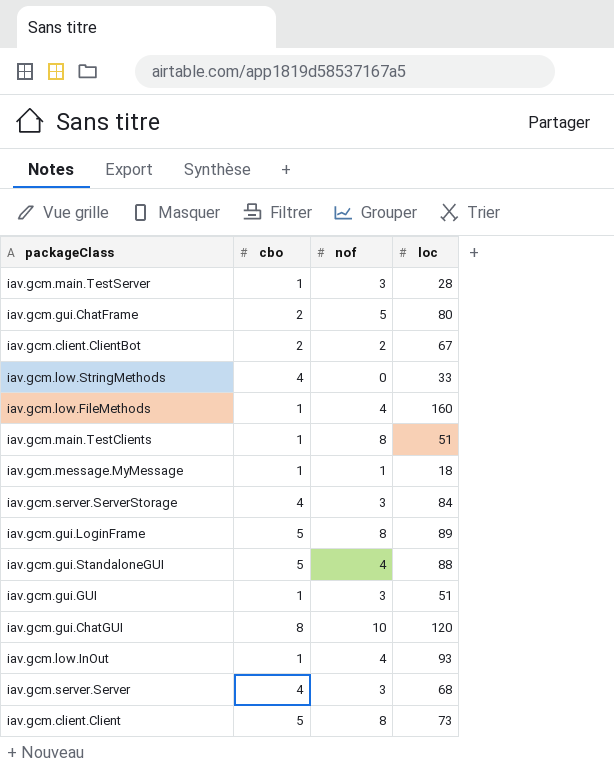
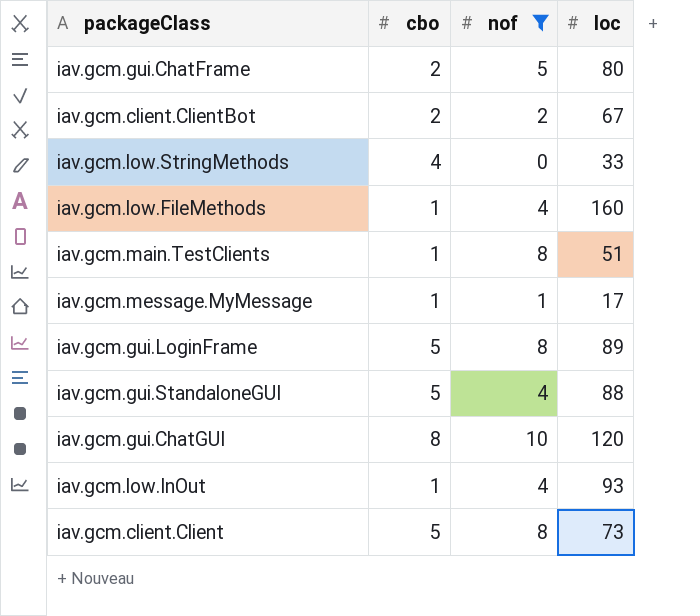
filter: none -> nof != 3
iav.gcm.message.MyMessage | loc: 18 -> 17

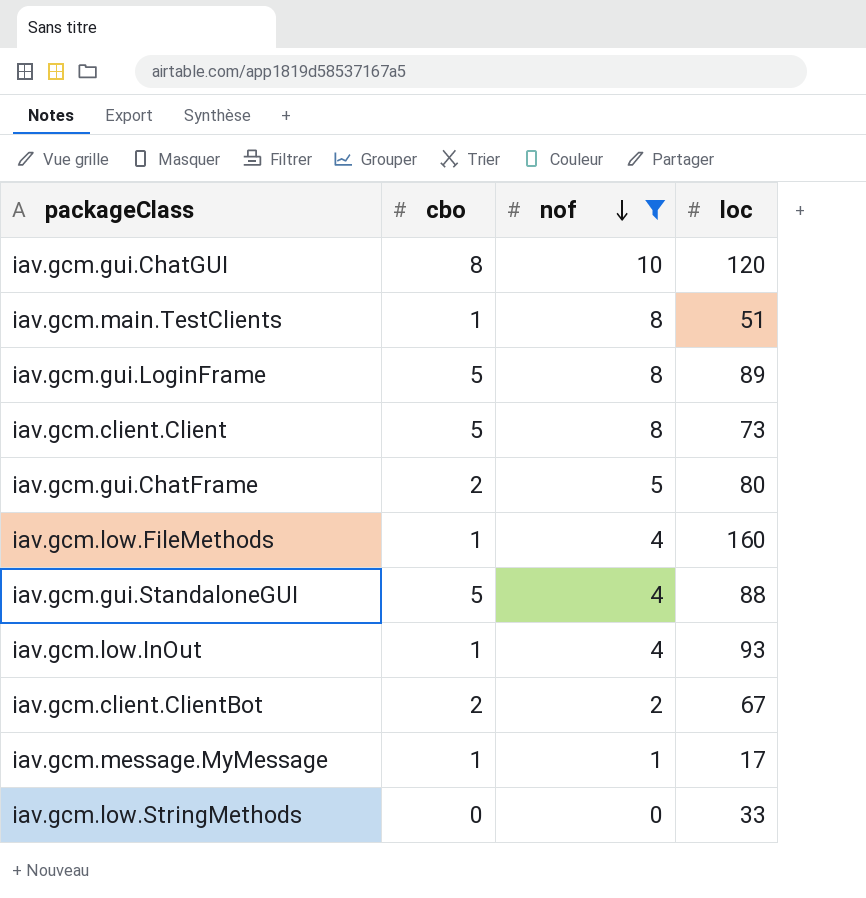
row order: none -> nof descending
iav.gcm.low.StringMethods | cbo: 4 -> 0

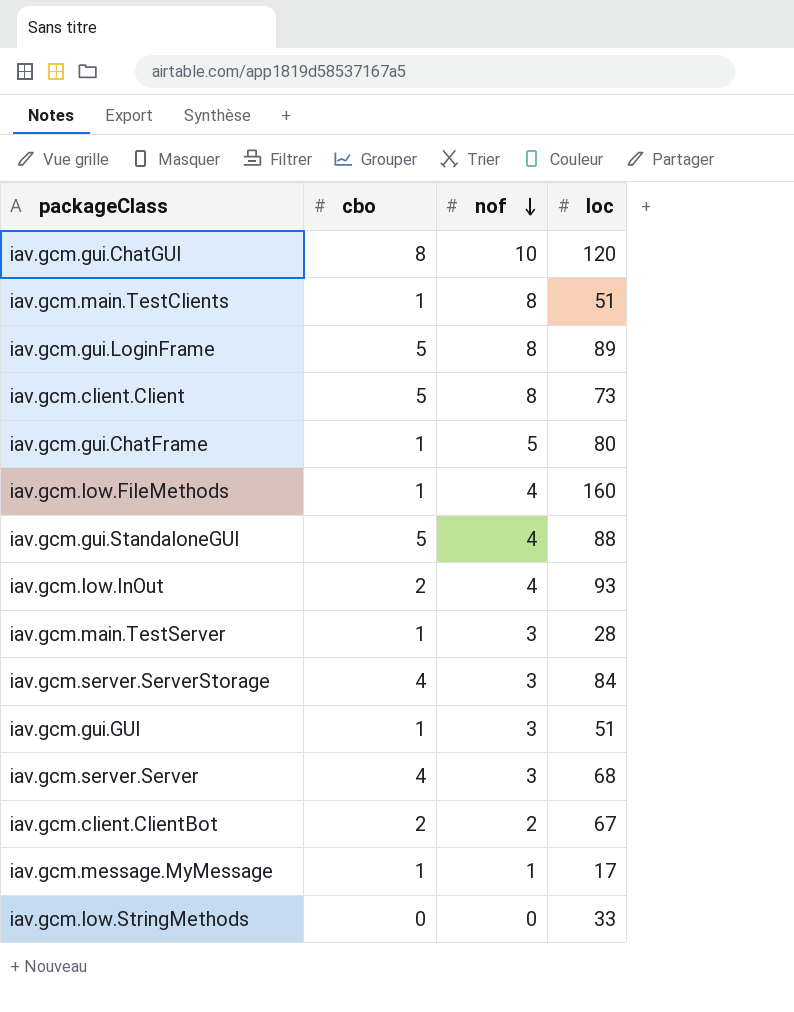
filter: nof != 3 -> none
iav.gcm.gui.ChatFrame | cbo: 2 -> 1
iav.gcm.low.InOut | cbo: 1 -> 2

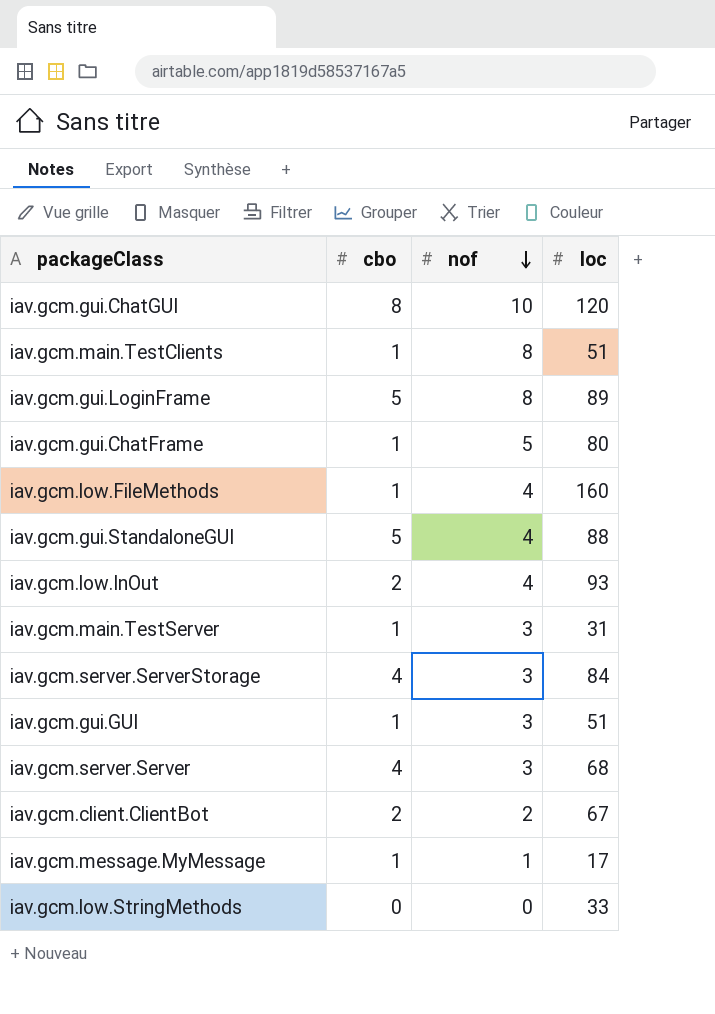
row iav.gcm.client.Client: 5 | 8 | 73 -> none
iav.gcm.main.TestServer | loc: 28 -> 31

================

▶ **Brief**: Print the listing exactly. No pictures belong in the copy.

▶ **Task solution**:
filter: none -> nof != 3
iav.gcm.message.MyMessage | loc: 18 -> 17

row order: none -> nof descending
iav.gcm.low.StringMethods | cbo: 4 -> 0

filter: nof != 3 -> none
iav.gcm.gui.ChatFrame | cbo: 2 -> 1
iav.gcm.low.InOut | cbo: 1 -> 2

row iav.gcm.client.Client: 5 | 8 | 73 -> none
iav.gcm.main.TestServer | loc: 28 -> 31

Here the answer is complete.